Commençons par un bref retour sur l’histoire particulière de ce vaste pays d’Afrique australe, transformé en colonie de peuplement européen dès le xviie siècle, ancien dominion britannique, qui devient une république en 1961, en même temps qu’est renforcée la politique d’apartheid (instaurée en 1948) pour maintenir la minorité blanche au pouvoir. Les décennies suivantes voient s’intensifier les discriminations envers la majorité noire, interdite de circuler librement, d’accéder à l’éducation ou aux médias…

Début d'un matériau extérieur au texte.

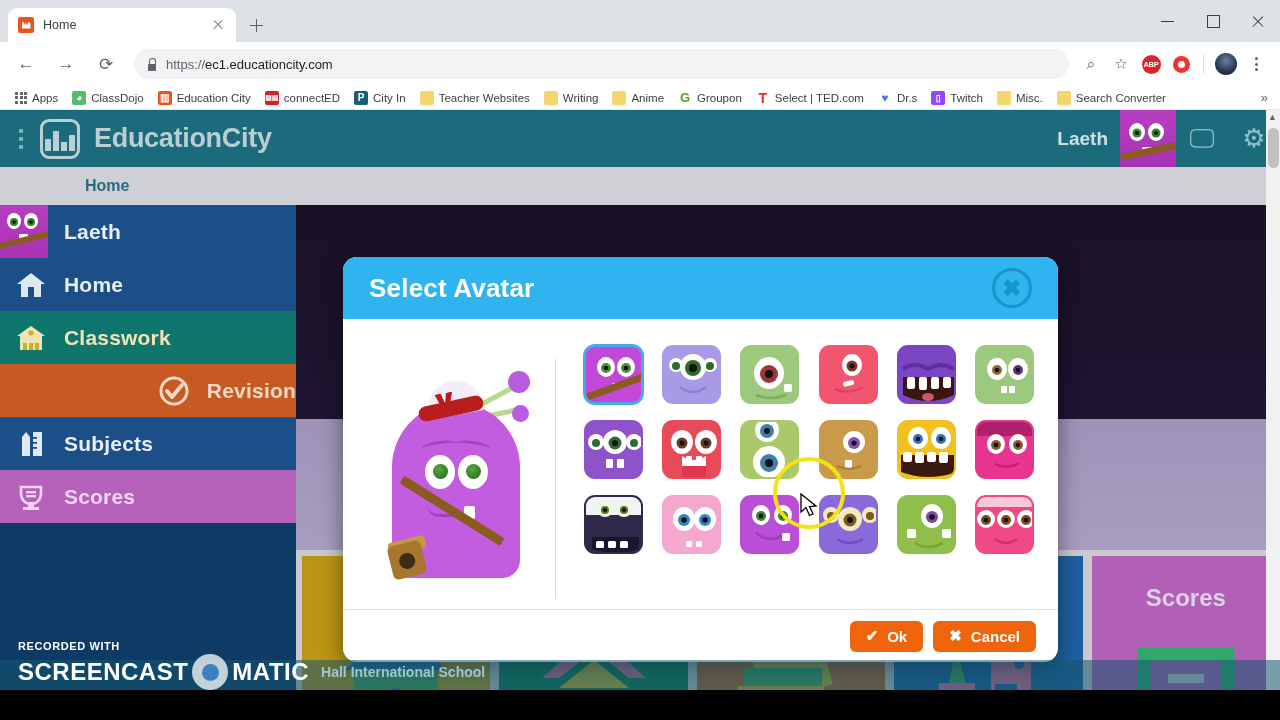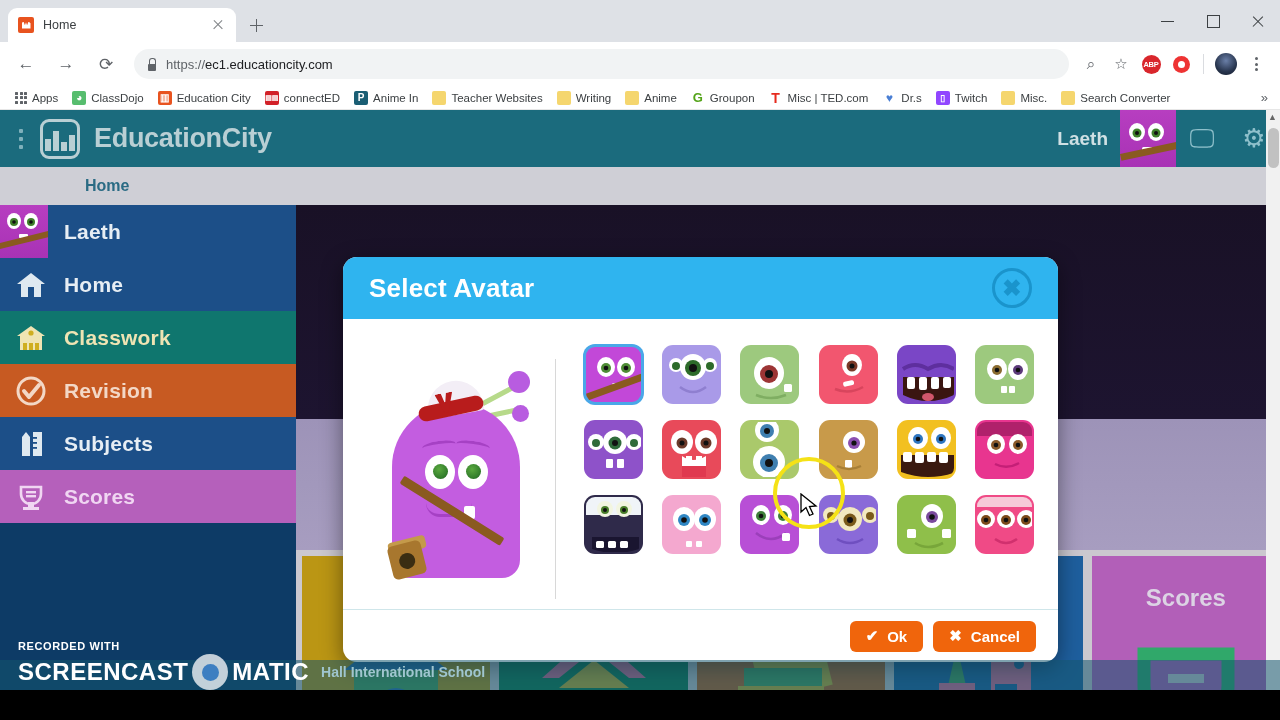"Anime In" span.bm-label { text: Anime -> City }
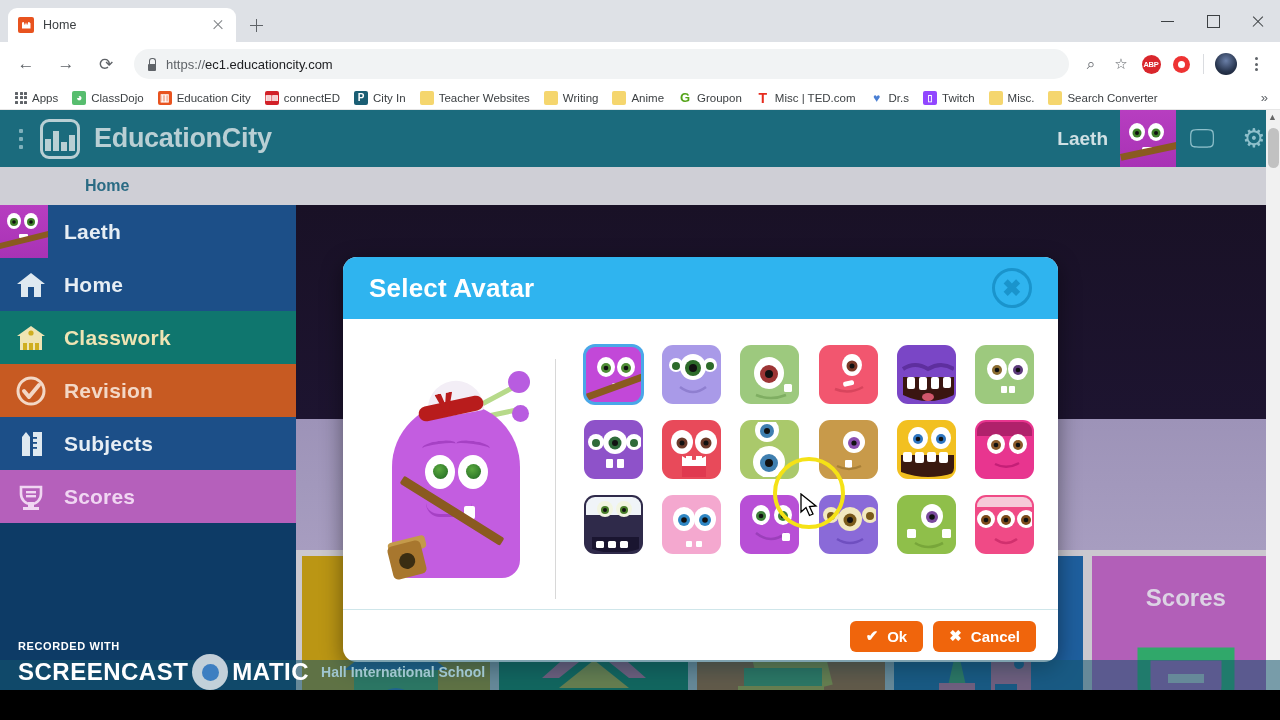"Misc | TED.com" span.bm-label { text: Misc -> Select }
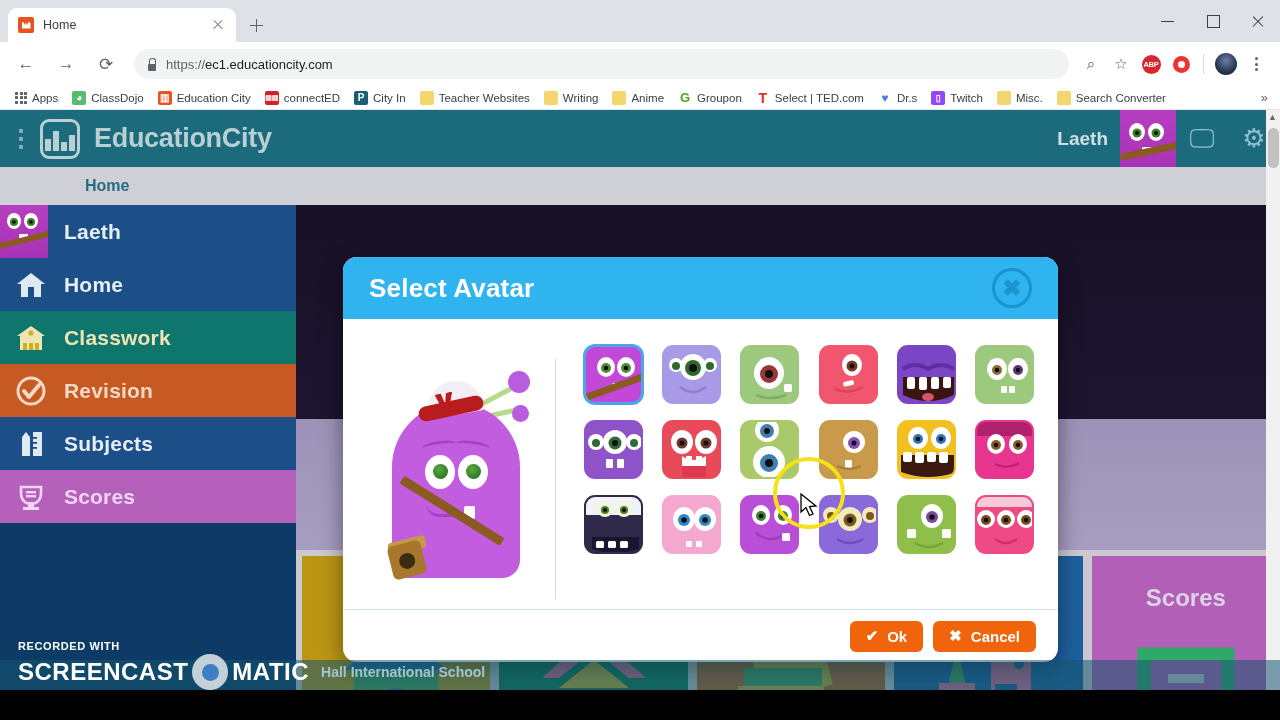"Revision" .nav-revision { justify-content: none -> flex-end }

La réponse des intellectuels et des artistes ne tarde pas à se faire. Aux premières loges du combat mené contre l’apartheid, figurent les photoreporters qui développent un style documentaire hautement engagé. Dans les années 1950, emmenée par Jürg Schadeberg, la revue Drum constitue un véritable pied de nez à la propagande du régime d’apar­­­theid. Mais très vite, les lois se font de plus en plus répressives faisant du photojournalisme une activité dangereuse qui conduit bon nombre de photographes à la clandestinité ou même à l’exil. Les années 1980 sont marquées par un renouveau de la photographie activiste au moyen de collectifs comme Afrapix qui a pour vocation de révéler au monde entier les terribles injustices du système d’apartheid. Cette vision d’une photographie sud-africaine engagée, essentiellement documentaire, en noir et blanc (tout simplement parce que plus accessible que la couleur), a imprégné pendant longtemps les esprits.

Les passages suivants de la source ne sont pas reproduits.